**Your task:** Lines with the word "space" are the answer; copy each of them from the data below.

++++++++++++++++++++

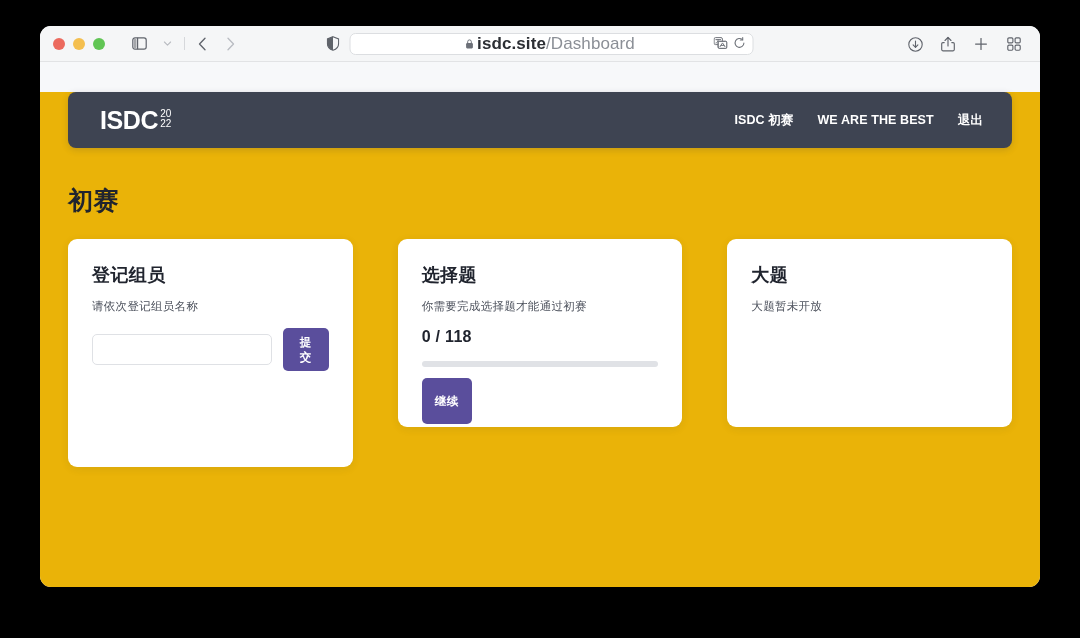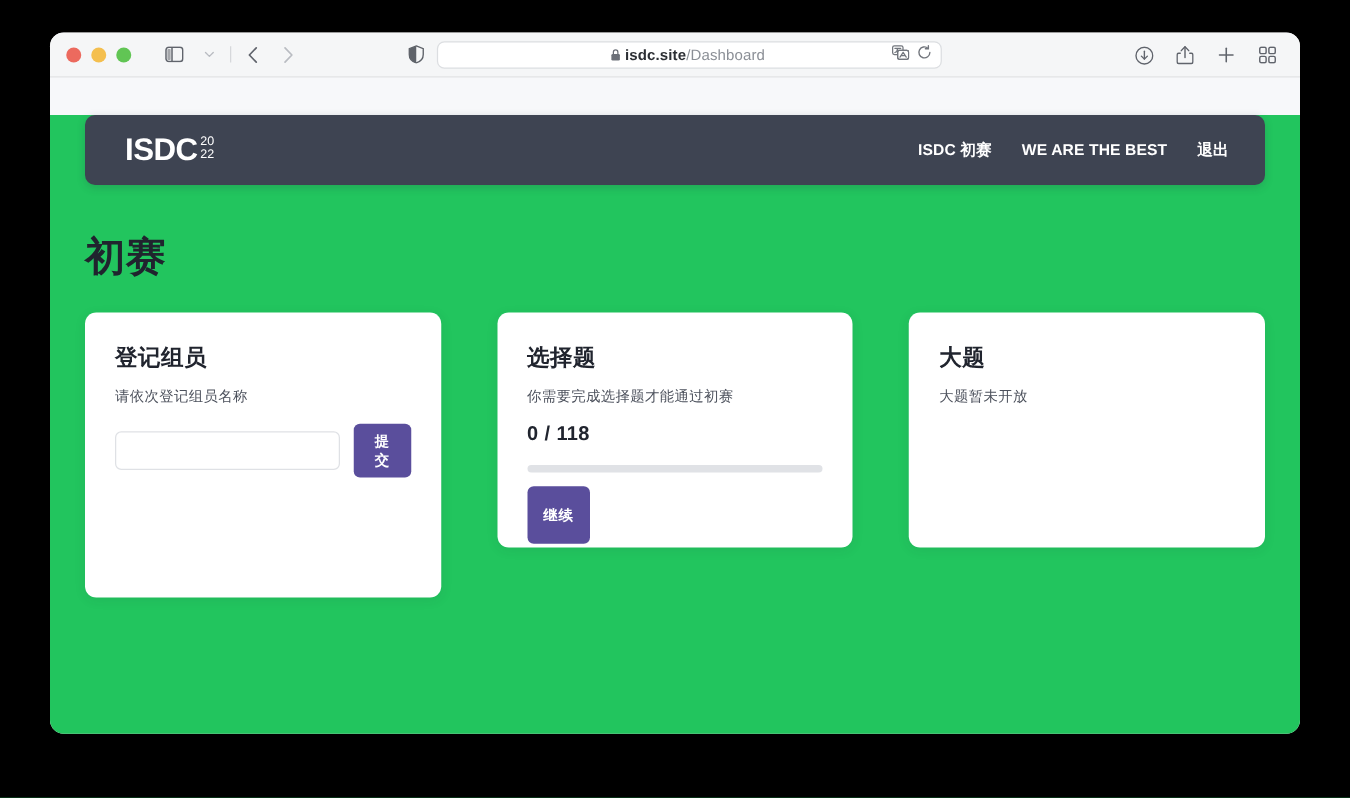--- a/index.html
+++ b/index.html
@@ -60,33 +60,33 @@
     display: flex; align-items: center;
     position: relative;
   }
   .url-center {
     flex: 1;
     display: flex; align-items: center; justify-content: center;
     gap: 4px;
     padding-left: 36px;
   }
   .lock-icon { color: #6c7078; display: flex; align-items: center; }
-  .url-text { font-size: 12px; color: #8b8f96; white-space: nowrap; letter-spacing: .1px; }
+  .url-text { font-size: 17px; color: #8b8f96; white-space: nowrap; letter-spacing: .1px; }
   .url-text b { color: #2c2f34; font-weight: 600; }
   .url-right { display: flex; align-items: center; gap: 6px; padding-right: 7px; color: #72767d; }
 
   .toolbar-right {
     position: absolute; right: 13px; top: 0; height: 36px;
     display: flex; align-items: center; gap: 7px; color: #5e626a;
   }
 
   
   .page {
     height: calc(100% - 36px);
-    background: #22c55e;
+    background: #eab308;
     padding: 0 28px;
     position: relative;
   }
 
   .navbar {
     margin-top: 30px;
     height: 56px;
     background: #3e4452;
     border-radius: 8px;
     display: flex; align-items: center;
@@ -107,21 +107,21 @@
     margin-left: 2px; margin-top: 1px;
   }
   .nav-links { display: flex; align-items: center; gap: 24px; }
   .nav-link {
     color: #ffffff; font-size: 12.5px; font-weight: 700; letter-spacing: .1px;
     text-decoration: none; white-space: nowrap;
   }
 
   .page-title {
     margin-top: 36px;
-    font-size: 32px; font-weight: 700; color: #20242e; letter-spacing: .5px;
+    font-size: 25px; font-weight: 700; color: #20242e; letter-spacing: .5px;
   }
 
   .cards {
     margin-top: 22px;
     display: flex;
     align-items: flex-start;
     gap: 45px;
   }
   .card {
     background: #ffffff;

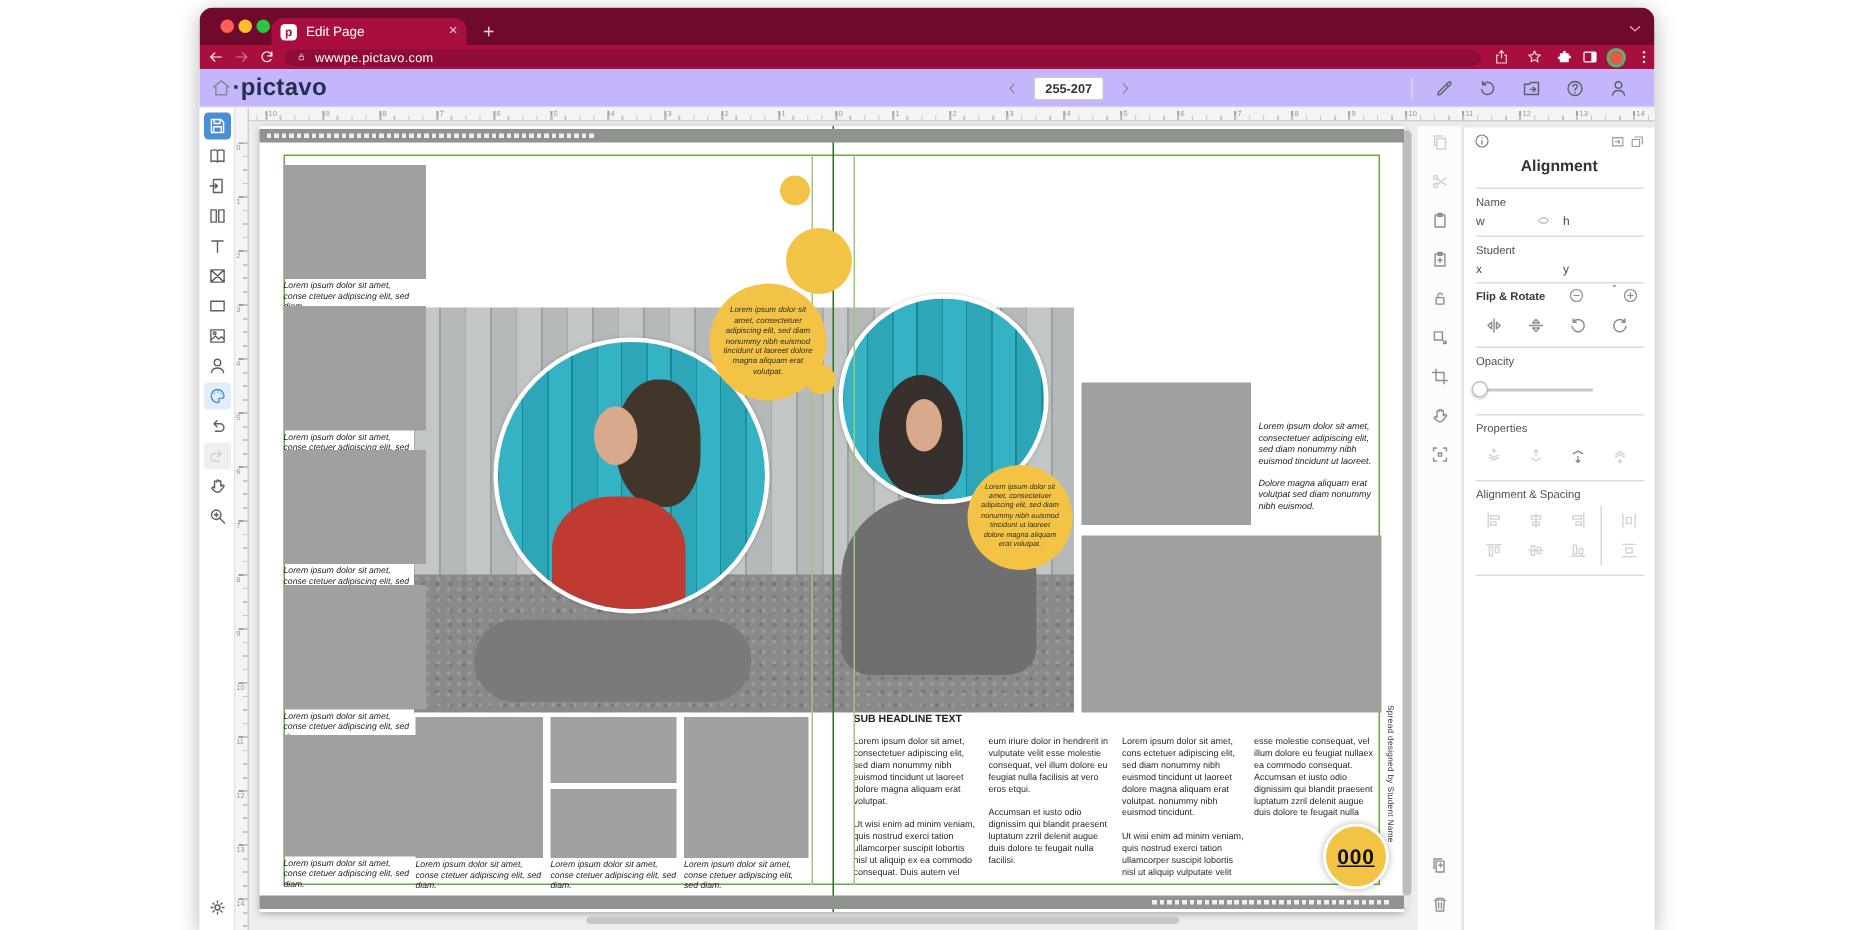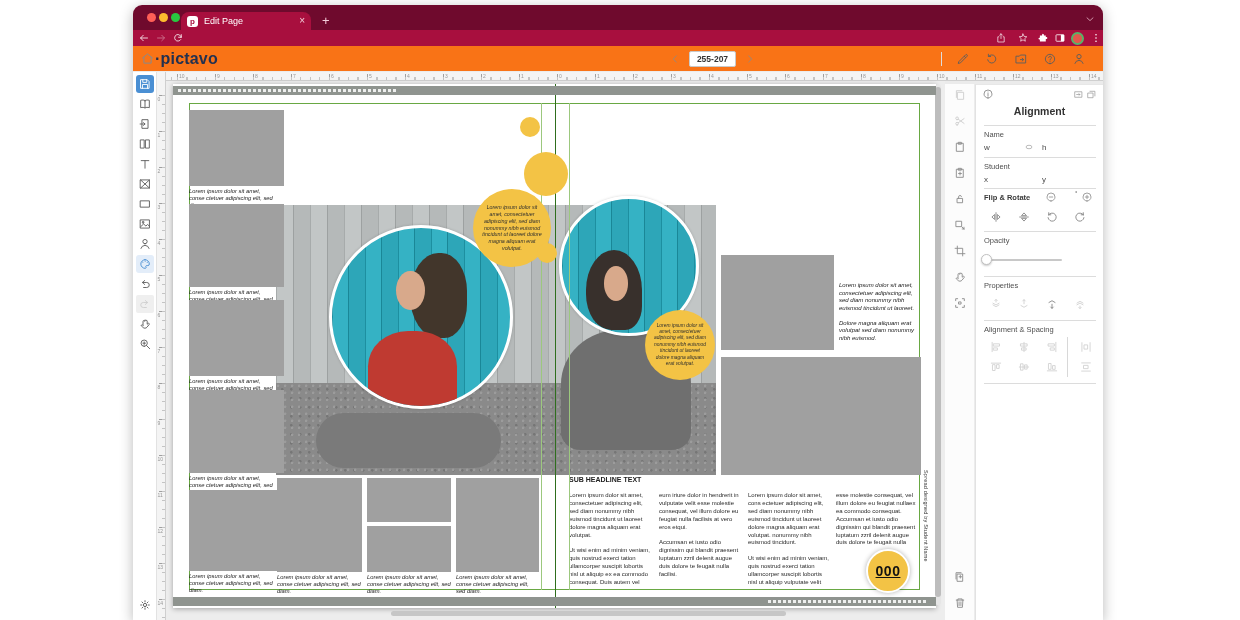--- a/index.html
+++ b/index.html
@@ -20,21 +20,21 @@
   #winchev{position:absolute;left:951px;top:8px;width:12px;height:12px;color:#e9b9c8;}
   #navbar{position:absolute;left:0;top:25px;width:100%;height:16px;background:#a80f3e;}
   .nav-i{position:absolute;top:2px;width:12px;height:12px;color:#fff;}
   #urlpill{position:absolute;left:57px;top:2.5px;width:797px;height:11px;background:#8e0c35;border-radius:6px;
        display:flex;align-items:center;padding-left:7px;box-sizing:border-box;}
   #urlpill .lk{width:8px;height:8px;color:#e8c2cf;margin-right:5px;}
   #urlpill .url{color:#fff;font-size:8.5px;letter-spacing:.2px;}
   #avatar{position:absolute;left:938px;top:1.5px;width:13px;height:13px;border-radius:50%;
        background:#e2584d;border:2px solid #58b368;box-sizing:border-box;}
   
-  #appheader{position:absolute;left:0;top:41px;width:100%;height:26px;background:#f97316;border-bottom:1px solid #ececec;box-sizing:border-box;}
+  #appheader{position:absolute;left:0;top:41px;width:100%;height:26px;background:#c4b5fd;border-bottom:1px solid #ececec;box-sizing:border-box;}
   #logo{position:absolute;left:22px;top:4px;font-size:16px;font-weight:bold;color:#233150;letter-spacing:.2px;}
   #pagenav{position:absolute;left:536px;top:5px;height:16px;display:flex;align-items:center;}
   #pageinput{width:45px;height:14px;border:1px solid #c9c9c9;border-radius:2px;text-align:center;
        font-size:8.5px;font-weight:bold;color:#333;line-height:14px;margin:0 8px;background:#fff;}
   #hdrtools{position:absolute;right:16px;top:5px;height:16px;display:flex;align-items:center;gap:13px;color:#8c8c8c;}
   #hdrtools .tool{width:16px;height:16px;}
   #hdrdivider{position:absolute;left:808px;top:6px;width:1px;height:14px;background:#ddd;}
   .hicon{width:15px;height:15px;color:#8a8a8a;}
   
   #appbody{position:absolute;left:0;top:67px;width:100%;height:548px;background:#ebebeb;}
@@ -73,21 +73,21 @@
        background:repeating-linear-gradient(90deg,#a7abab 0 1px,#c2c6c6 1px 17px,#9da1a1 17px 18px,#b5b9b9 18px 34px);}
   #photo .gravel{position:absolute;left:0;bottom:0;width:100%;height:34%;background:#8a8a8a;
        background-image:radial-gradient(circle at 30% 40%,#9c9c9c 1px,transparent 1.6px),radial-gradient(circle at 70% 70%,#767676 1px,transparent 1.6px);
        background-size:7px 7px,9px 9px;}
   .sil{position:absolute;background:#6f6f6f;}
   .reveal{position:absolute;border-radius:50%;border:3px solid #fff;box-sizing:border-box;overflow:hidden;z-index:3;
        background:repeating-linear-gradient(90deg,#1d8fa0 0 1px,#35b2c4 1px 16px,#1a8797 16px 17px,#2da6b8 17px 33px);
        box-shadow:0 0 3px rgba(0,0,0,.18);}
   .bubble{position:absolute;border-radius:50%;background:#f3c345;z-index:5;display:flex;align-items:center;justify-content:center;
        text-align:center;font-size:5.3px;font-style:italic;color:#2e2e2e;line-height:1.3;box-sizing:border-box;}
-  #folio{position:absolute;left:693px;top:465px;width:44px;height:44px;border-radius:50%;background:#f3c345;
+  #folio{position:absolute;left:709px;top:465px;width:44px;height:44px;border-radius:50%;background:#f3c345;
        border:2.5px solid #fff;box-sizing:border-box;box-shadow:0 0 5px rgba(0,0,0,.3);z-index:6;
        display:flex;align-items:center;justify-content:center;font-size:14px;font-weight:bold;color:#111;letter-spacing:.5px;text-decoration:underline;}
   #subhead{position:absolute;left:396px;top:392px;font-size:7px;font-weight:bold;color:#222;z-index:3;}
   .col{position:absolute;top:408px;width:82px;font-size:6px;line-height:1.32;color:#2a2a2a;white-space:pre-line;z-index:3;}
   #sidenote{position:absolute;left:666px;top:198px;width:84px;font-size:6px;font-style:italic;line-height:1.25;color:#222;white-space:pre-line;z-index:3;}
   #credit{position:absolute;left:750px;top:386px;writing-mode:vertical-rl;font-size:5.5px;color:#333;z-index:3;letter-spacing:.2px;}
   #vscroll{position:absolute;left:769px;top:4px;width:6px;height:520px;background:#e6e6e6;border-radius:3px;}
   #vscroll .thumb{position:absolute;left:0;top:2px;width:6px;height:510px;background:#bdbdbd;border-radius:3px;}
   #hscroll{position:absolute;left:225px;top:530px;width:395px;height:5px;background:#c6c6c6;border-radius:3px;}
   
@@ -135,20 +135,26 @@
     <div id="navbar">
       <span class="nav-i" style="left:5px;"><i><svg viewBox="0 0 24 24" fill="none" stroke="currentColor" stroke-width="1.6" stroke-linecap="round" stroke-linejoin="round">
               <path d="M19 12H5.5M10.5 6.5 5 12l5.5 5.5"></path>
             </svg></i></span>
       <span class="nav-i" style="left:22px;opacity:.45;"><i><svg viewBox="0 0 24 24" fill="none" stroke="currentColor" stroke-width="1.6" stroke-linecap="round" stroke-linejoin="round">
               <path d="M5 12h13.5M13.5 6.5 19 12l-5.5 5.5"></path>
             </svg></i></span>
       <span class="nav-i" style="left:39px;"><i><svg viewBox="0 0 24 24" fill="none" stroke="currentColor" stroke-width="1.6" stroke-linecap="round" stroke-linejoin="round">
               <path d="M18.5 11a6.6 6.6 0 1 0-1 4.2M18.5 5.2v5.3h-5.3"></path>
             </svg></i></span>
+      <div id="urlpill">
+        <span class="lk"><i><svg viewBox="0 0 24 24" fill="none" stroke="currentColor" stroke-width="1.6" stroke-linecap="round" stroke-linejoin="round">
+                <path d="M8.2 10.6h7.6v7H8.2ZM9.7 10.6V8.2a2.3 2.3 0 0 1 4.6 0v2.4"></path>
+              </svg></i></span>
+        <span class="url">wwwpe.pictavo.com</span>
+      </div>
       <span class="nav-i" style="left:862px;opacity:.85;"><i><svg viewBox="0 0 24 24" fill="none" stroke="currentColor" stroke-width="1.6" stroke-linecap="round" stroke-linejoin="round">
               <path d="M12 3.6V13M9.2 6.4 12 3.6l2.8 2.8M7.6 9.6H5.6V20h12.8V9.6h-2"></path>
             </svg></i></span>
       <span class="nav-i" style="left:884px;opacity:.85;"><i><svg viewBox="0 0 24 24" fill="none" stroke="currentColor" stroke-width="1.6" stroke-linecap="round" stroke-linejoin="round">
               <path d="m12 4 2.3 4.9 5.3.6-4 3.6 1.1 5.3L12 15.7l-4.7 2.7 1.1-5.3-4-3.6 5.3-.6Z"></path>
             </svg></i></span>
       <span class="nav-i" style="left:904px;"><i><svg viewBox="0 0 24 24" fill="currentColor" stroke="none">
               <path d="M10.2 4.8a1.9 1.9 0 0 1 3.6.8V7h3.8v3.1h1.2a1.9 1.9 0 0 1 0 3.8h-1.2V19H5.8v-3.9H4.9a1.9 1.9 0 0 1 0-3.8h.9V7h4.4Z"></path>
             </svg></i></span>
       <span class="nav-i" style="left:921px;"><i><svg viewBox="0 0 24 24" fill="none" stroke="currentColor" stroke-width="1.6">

++++++++++++++++++++

**Exercise answer:**
-  .url-text { font-size: 12px; color: #8b8f96; white-space: nowrap; letter-spacing: .1px; }
+  .url-text { font-size: 17px; color: #8b8f96; white-space: nowrap; letter-spacing: .1px; }
     text-decoration: none; white-space: nowrap;
   .col{position:absolute;top:408px;width:82px;font-size:6px;line-height:1.32;color:#2a2a2a;white-space:pre-line;z-index:3;}
   #sidenote{position:absolute;left:666px;top:198px;width:84px;font-size:6px;font-style:italic;line-height:1.25;color:#222;white-space:pre-line;z-index:3;}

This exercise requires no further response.